### DATA EXTRACTS
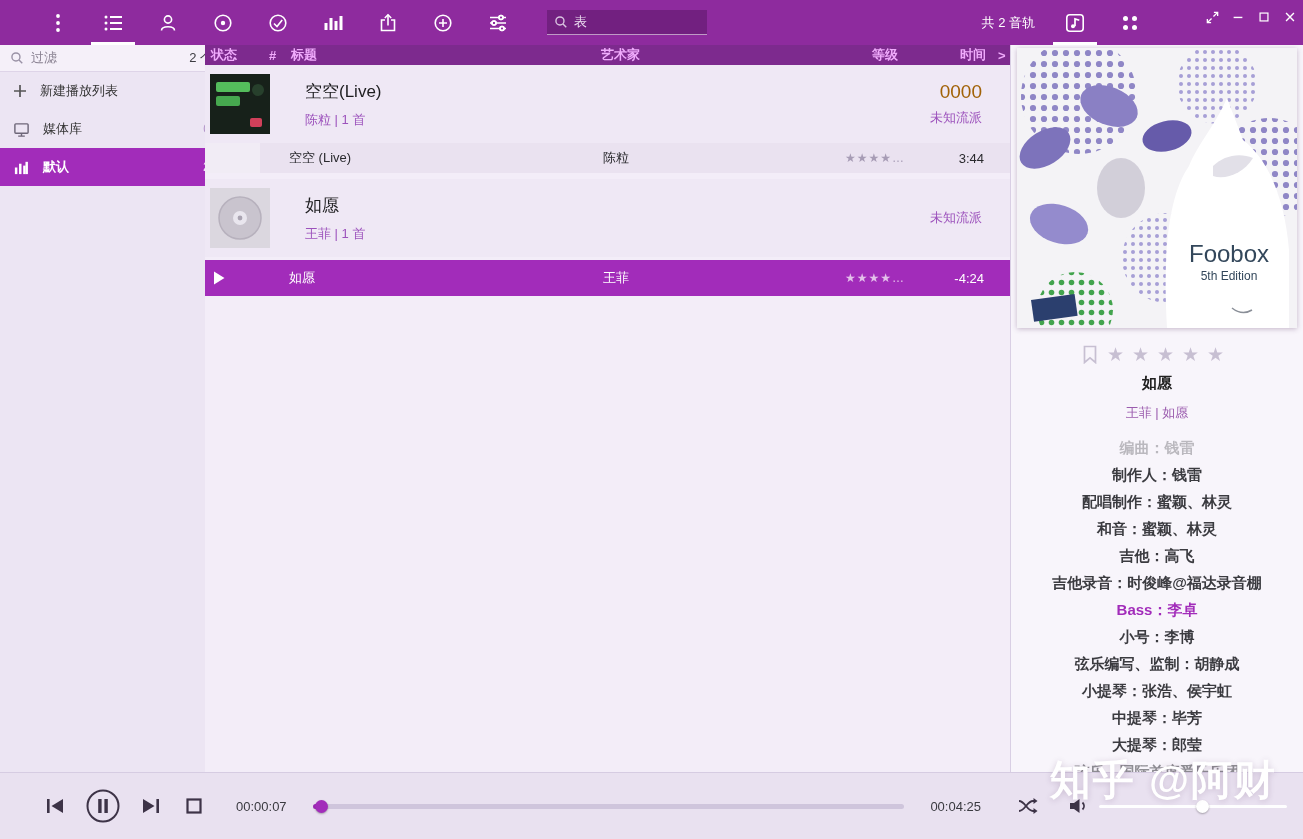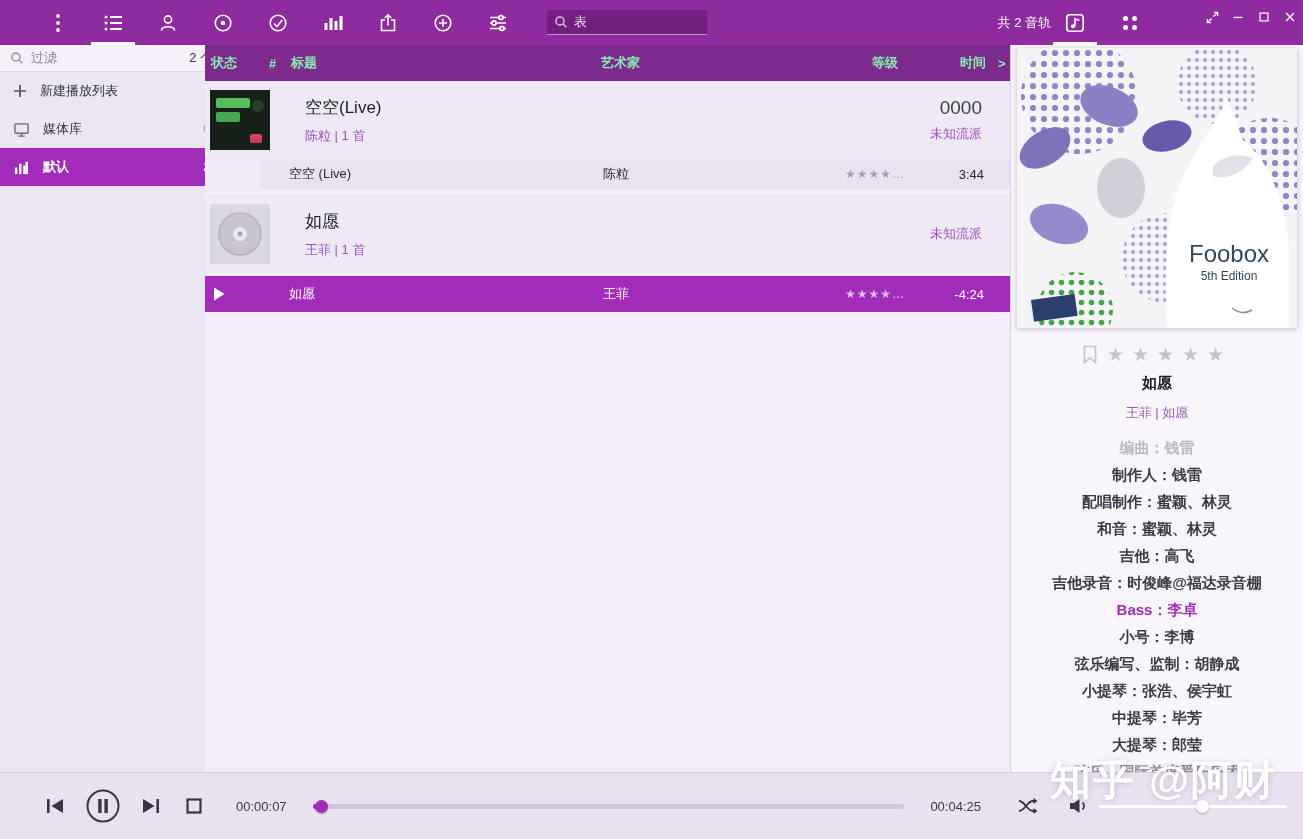--- a/index.html
+++ b/index.html
@@ -14,53 +14,53 @@
              justify-content:center; margin-right:31px; cursor:pointer; flex:0 0 auto; }
   .tb-icon svg { display:block; }
   .tb-icon.active::after { content:""; position:absolute; left:-10px; right:-10px; bottom:0;
                            height:3px; background:#fff; }
   .searchbox { display:flex; align-items:center; height:25px; width:160px;
                background:rgba(50,5,60,.30); border-bottom:1px solid rgba(255,255,255,.55);
                padding:0 7px; margin-left:6px; }
   .searchbox input { flex:1; background:transparent; border:none; outline:none; color:#eadcef;
                      font-size:13px; margin-left:6px; min-width:20px; }
   .tb-spacer { flex:1; }
-  .tb-count { color:#fff; font-size:13px; margin-right:12px; white-space:nowrap; }
+  .tb-count { color:#fff; font-size:13px; margin-right:28px; white-space:nowrap; }
   .win-controls { display:flex; align-items:flex-start; height:45px; padding-top:5px; margin-left:26px; }
   .win-btn { width:26px; height:24px; display:flex; align-items:center; justify-content:center; cursor:pointer; }
 
   
   .sidebar { position:absolute; top:45px; left:0; width:224px; bottom:67px; background:#ece5f3;
              border-right:1px solid #d9cfe4; }
   .filter-row { height:27px; background:#f5f0f9; border-bottom:1px solid #ded4e8;
                 display:flex; align-items:center; padding:0 10px; }
   .filter-label { color:#8a8292; font-size:13px; margin-left:7px; flex:1; }
   .filter-count { color:#3c3c42; font-size:13px; }
   .side-row { height:38px; display:flex; align-items:center; padding:0 13px; font-size:13px; color:#333; cursor:pointer; }
   .side-row .lbl { margin-left:13px; flex:1; text-align:left; }
   .side-row .cnt { color:#b193c8; font-size:12px; }
   .side-row.selected { background:#a22cba; color:#fff; font-weight:bold;align-items:center; }
   .side-row.selected .cnt { color:#f0d8f6; }
 
   
   .main { position:absolute; top:45px; left:205px; width:805px; bottom:67px; background:#f3edf8; overflow:hidden; }
   .plgrid { display:grid; grid-template-columns:55px 25px 310px 235px 90px 72px 18px; align-items:center; }
-  .plheader { height:36px; background:#7d2a8e; color:#86efac; font-size:13px; font-weight:bold; }
+  .plheader { height:20px; background:#7d2a8e; color:#f0abfc; font-size:13px; font-weight:bold; }
   .plheader .c { padding:0 6px; white-space:nowrap; }
   .c-center { text-align:center; }
   .c-right { text-align:right; }
   .plheader .c-rating { text-align:right; padding-right:22px; }
   .group { margin-bottom:6px; }
   .group-header { display:flex; align-items:center; background:#efe8f5; padding:9px 28px 9px 5px; cursor:pointer;gap:21px; }
   .thumb { width:60px; height:60px; flex:0 0 auto; }
   .gh-text { margin-left:14px; display:flex; flex-direction:column; gap:8px; align-items:flex-start; }
   .gh-title { font-size:17px; color:#1d1d1f; }
   .gh-sub { font-size:13px; color:#9c52bc; }
   .gh-right { margin-left:auto; display:flex; flex-direction:column; align-items:flex-end; gap:6px; justify-content:center; }
-  .gh-code { font-size:19px; color:#404040; min-height:0; }
+  .gh-code { font-size:19px; color:#a16207; min-height:0; }
   .gh-genre { font-size:13px; color:#9c52bc; }
   .track { height:30px; background:#eae2f0; font-size:13px; color:#2a2a2e; cursor:pointer; }
   .track .cell { padding:0 8px; overflow:hidden; white-space:nowrap; }
   .track .cell-title { padding-left:4px; }
   .cell-status { height:100%; background:rgba(255,255,255,.35); display:flex; align-items:center; padding-left:10px; }
   .rating { color:#a79cb5; font-size:12px; letter-spacing:1px; padding-left:15px; }
   .track.selected { height:36px; background:#a22cba; color:#fff; margin-top:3px; }
   .track.selected .cell-status { background:transparent; }
   .track.selected .rating { color:rgba(255,255,255,.7); }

### PROBLEM DETAILS
Each line of the data that holds "overflow" should be reported.

### OUTPUT
   .main { position:absolute; top:45px; left:205px; width:805px; bottom:67px; background:#f3edf8; overflow:hidden; }
   .track .cell { padding:0 8px; overflow:hidden; white-space:nowrap; }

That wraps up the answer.